[Start of section]

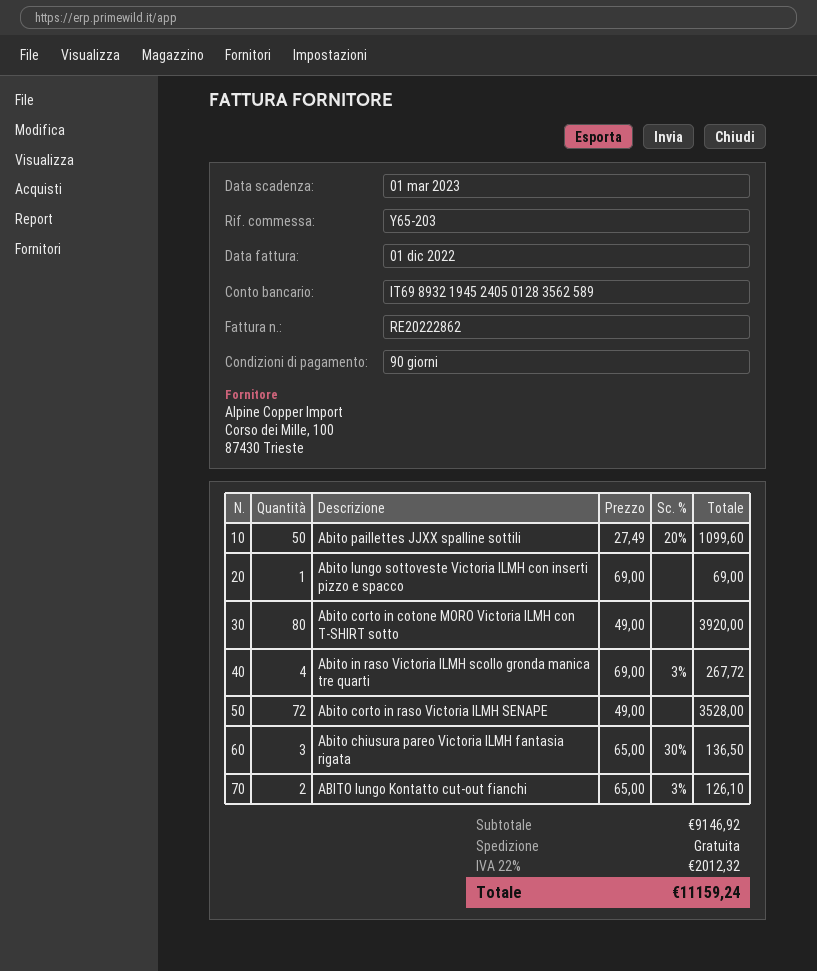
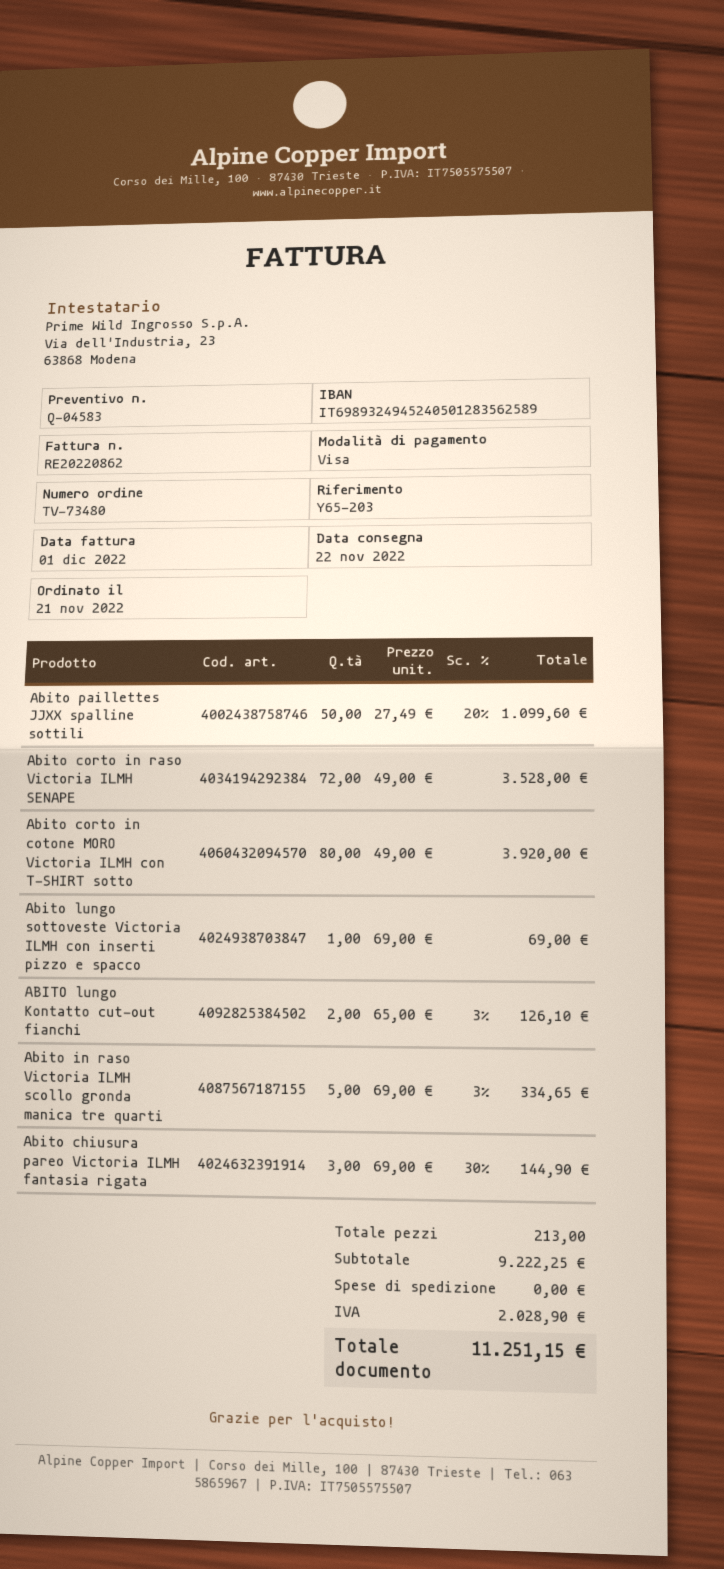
invoice number: RE20222862 -> RE20220862
bank account: IT6989321945240501283562589 -> IT6989324945240501283562589
Abito in raso Victoria ILMH scollo gronda manica tre quarti: 4 x 69.00 - 3% = 267.72 -> 5 x 69.00 - 3% = 334.65
Abito chiusura pareo Victoria ILMH fantasia rigata: 3 x 65.00 - 30% = 136.50 -> 3 x 69.00 - 30% = 144.90
subtotal: 9146.92 -> 9222.25
tax: 2012.32 -> 2028.90
total: 11159.24 -> 11251.15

[End of section]

* To do: Scan the material for "Abito" and copy the lines that hold it.

* Answer space:
Abito in raso Victoria ILMH scollo gronda manica tre quarti: 4 x 69.00 - 3% = 267.72 -> 5 x 69.00 - 3% = 334.65
Abito chiusura pareo Victoria ILMH fantasia rigata: 3 x 65.00 - 30% = 136.50 -> 3 x 69.00 - 30% = 144.90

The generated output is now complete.